ABOUT THIS TASK ▸ Every line from the one holding "OKUHARA | First name: Fitriani -> Nozomi" through the one holding "column Points | position: 4 -> 2" in the data below must be returned exactly, both ends included, with pictures left out and nothing else added.

=== DATASET CONTENT ===

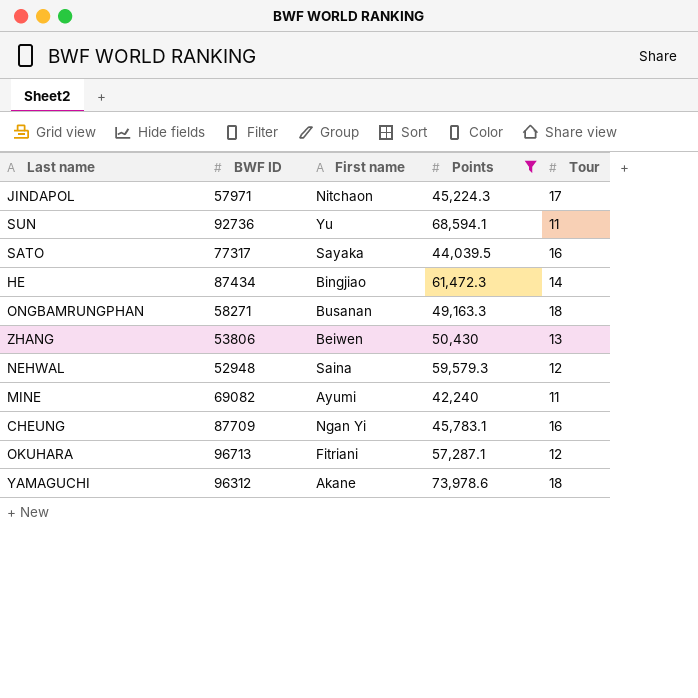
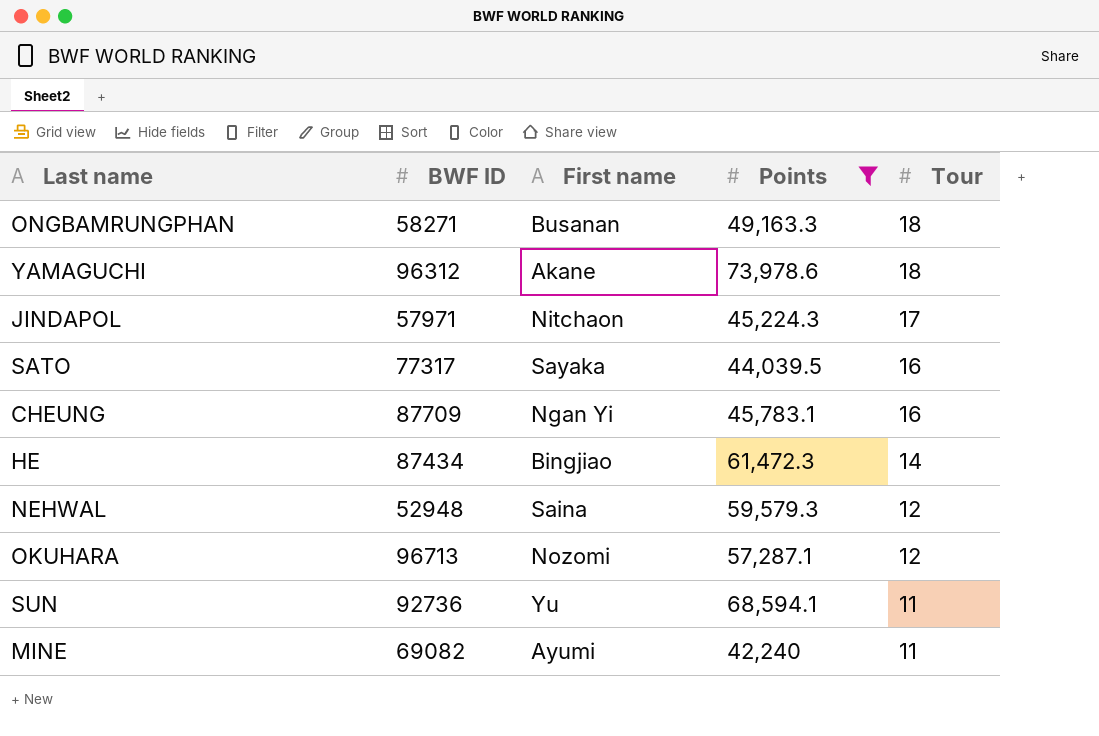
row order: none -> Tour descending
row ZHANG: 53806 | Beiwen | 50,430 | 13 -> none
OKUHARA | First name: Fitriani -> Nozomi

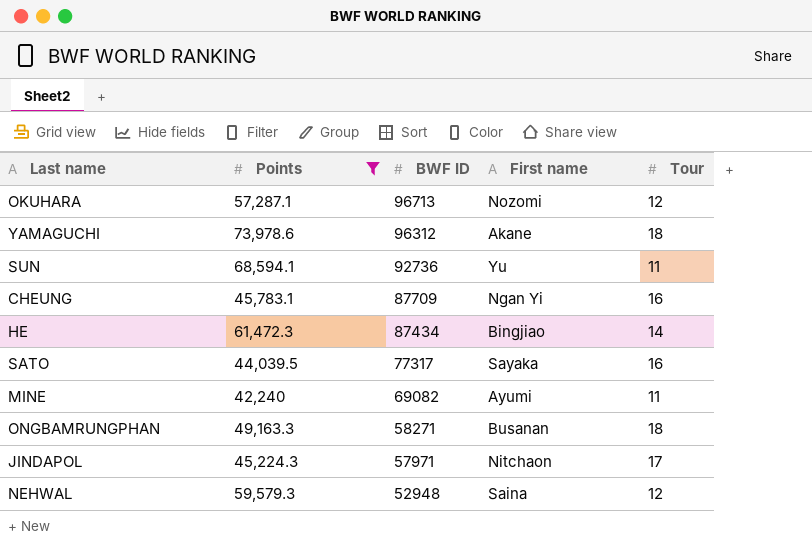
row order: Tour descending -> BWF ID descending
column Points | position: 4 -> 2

===
=== DATASET CONTENT ===

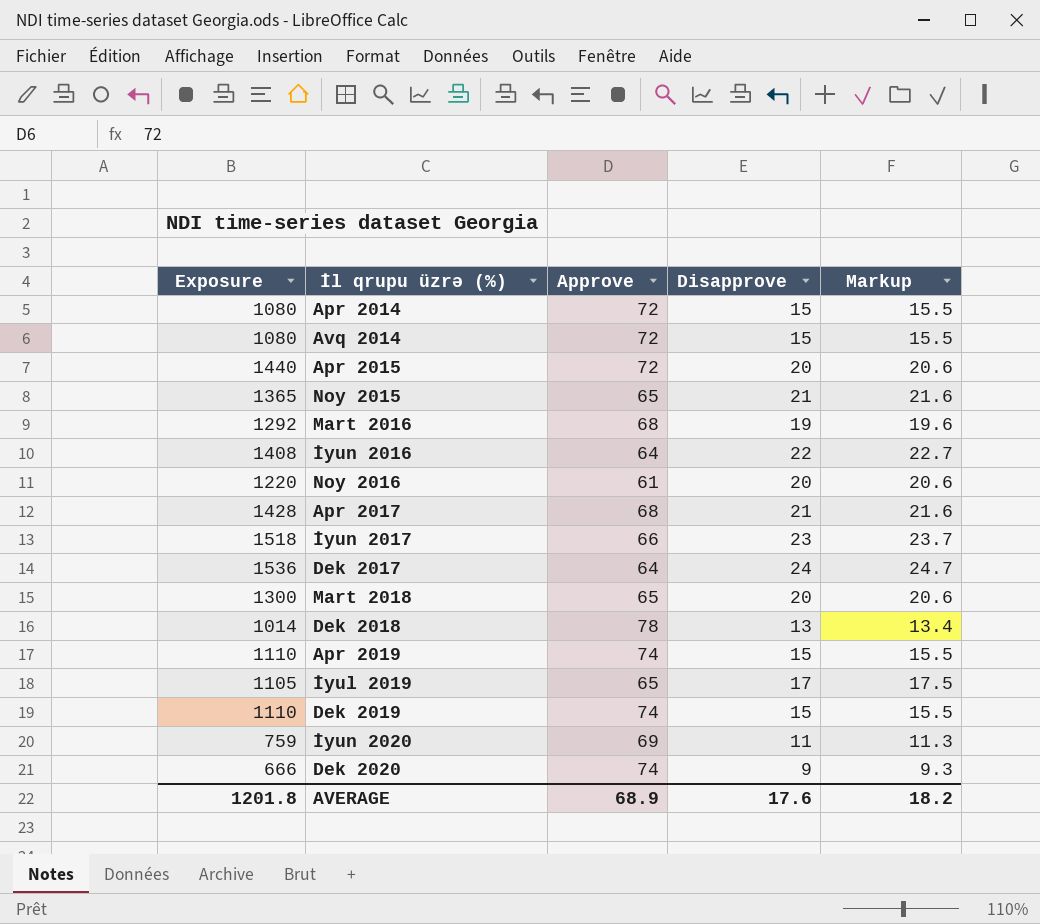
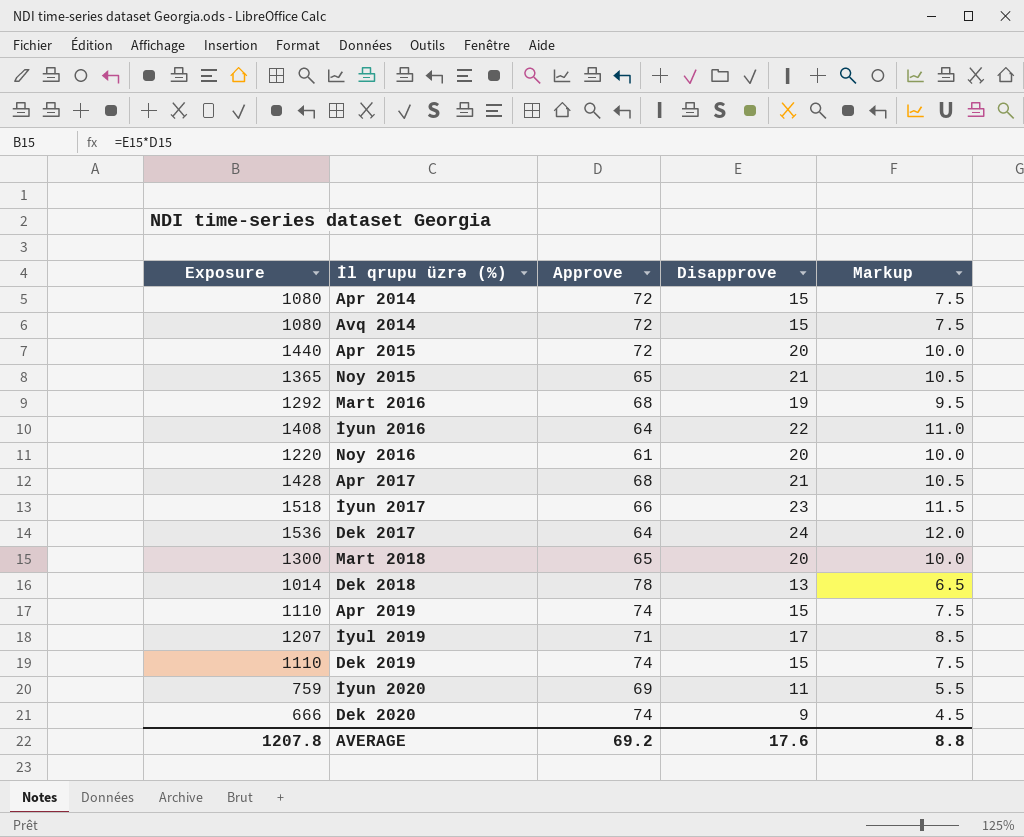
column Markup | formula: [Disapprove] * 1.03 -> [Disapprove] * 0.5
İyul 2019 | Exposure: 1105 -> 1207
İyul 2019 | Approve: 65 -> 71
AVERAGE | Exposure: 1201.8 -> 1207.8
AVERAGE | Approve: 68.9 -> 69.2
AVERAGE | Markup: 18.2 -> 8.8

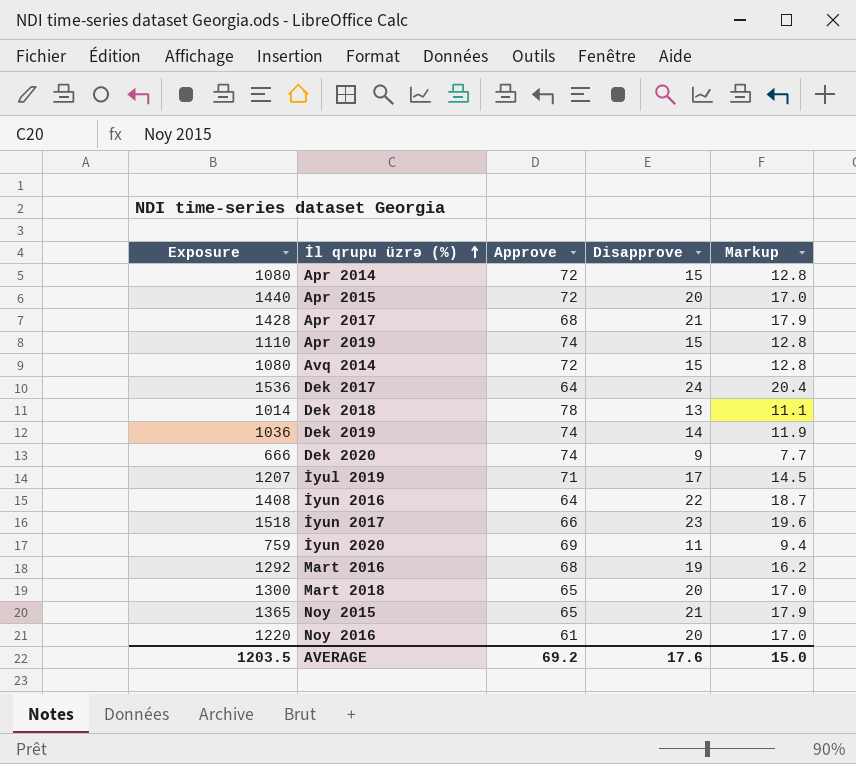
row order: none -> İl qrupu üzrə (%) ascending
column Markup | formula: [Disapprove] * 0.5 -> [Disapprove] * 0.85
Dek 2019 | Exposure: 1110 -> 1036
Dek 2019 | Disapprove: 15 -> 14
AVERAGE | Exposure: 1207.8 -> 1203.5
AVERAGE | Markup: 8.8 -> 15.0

===

EXERCISE OUTPUT ▸
OKUHARA | First name: Fitriani -> Nozomi

row order: Tour descending -> BWF ID descending
column Points | position: 4 -> 2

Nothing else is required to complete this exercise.